Он подступил ко мне:
— Мой мальчик, говоря по-одесски, ты выглядываешься, как мой папа! О, мой папа не лез за словом в карман. И мне преподал это. Понимаешь ли, в детстве у меня был нос, такой же почти, как у тебя — сапожком. До чего же он мне надоел! Посмотрю в зеркало — и тошнит. Так мой папа научил меня найти выход из положения. Что бы ты думал?.. На ночь я привязывал свой нос шпагатом к коленке, поджимал ее поближе к бородке. Ясно, так не проспишь всю ночь: нет-нет да и дрыгнешь ногой, а к ней нос привязан! Так мой мерзкий носище и выпрямился. То-то, милаша! Прими эту мою практику, не пожалеешь. Ха-ха…
Когда-то Регинка наделила меня этим прозвищем — Нос сапожком. Выходило, что она об этом рассказала и Шкреду.

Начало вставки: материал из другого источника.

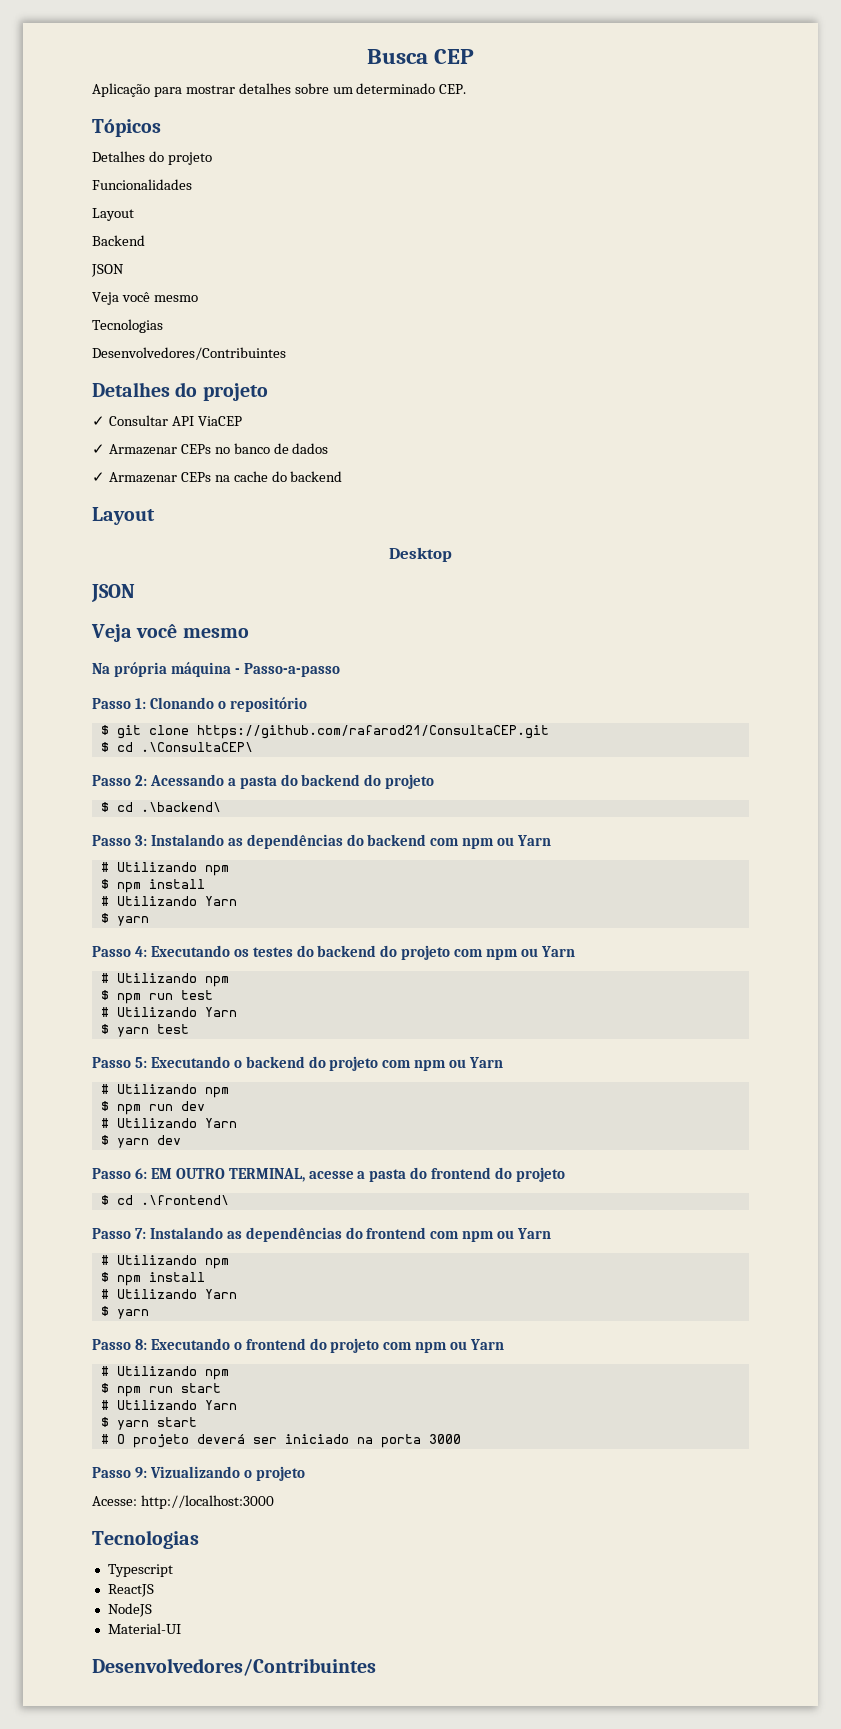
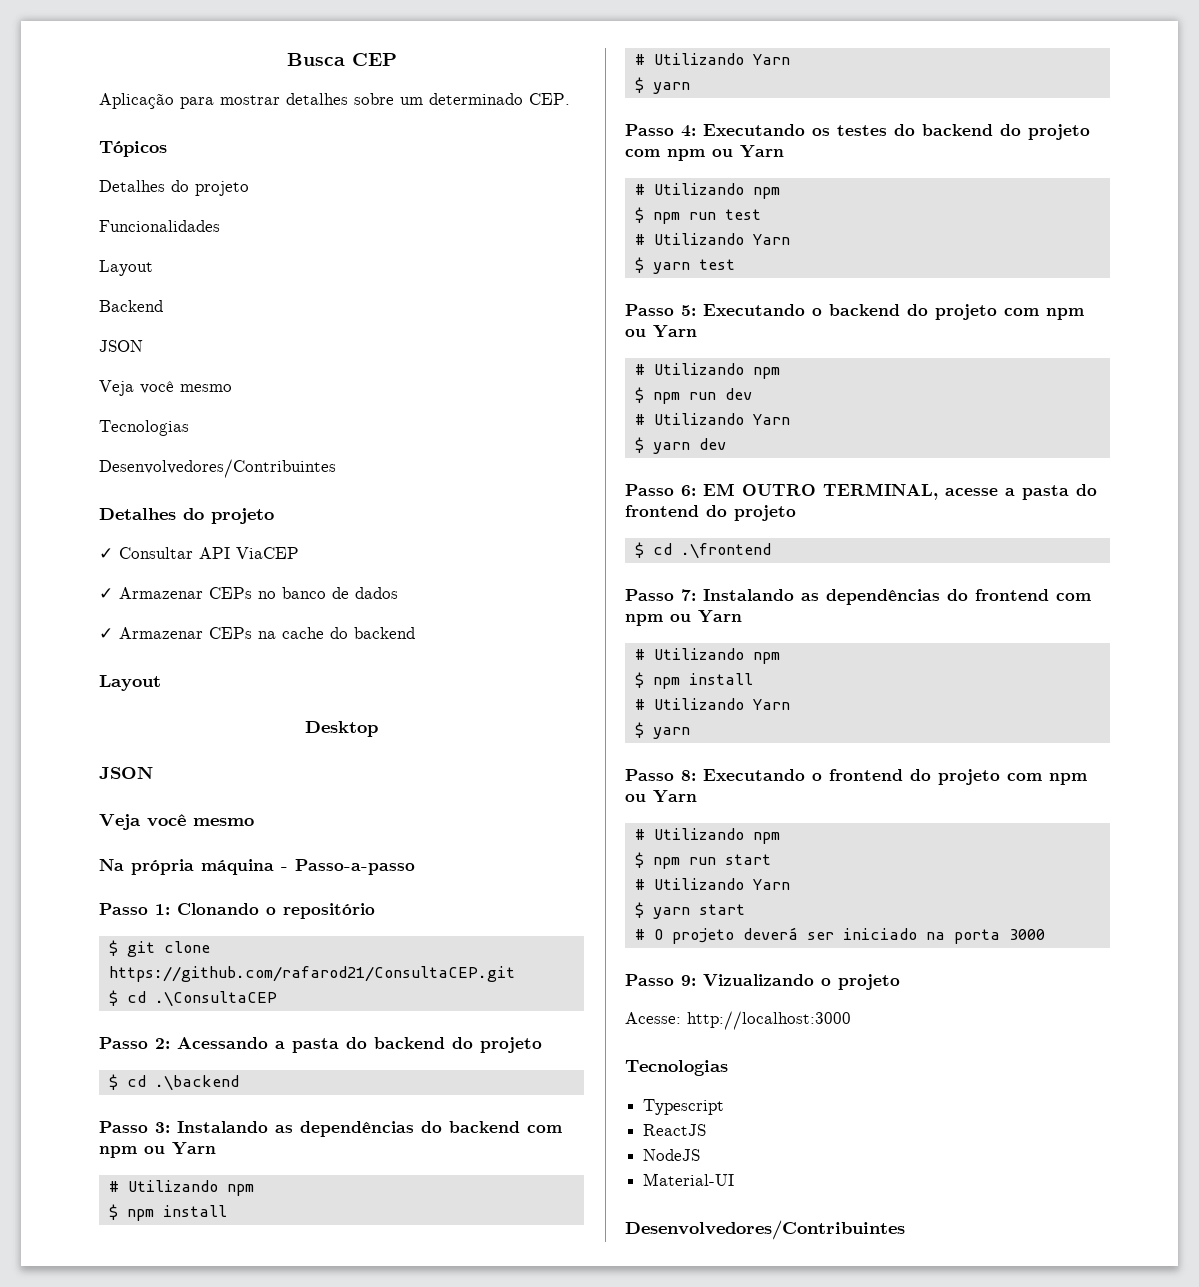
[140,742,253,752] .\ConsultaCEP\ -> [154,991,277,1007] .\ConsultaCEP
[140,802,221,812] .\backend\ -> [154,1075,239,1091] .\backend
[140,1195,229,1205] .\frontend\ -> [680,543,771,559] .\frontend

Иначе зачем бы ему сейчас подтрунивать надо мной, точно над чудаком?! И, несмотря на то что он был старше меня лет на десять и что являл собой старшинство на корабле, я мог бы дать ему пощечину, но не имел права оторвать руки от штурвального колеса.
— Вы, откровенно говоря, мне надоели! — прикрикнул я на него. — Я не христосик, чтобы выслушивать ваши нескладные шуточки. Предупреждаю: поберегитесь, Шкредуха!
Но он не внял моей угрозе.
— Мой ты ласковый! Вижу, ты паренек все же на большой палец, с присыпкой. Потому только и скажу тебе по чистой совести: попомни, эта дырявая посудина, которую ваши девочки поименовали «Каравеллой», не есть драга. Рыба в трюме не есть золото, а ты — не личность, чтобы дерзить мне.
В руках Шкреда щелкнул портсигар. Из вмонтированной в него зажигалки блеснул огонек. Старпом прикурил сигаретку, вытолкнул изо рта в мою сторону сизые пахучие кольца табачного дыма.
— Из чистого золота… самой высокой пробы! — Шкред вертел перед моими глазами портсигар. — Лучшей приманки для женского пола не найти. Как увидит — любая раскиснет. Что поделаешь, золото выше сатаны, миром правит, как сказал поэт… Присмотрел тут одну девочку, да она… А без нее мне и золото — бяка, детка моя. Не понимает, дурочка, что выходить замуж за голодранца лишь так — по-любови — это пуф-ф. — Он выдохнул мне едва ли не в самое лицо клуб дыма. — Воображаю себе, милейший, восемнадцатилетнюю девочку с ярко накрашенными губками, в юбочке выше полненьких коленочек, с этакими симпатичненькими чертиками в глазах, то не надо много раздумывать: она — самая несноснейшая среди подружек. И папашенька ее — хмы-и, антик!..
Я понял: Шкред говорил о Регине и ее отце. Какую обидную неосмотрительность допустили они, особенно Авель Стенович, войдя в близкие отношения с этим подленьким человечишком. В который раз я был готов накинуться на него, но на «Альбатроса» вдруг налетел порыв ветра. Суденышко заскрипело, как от боли, зарываясь носом в волну.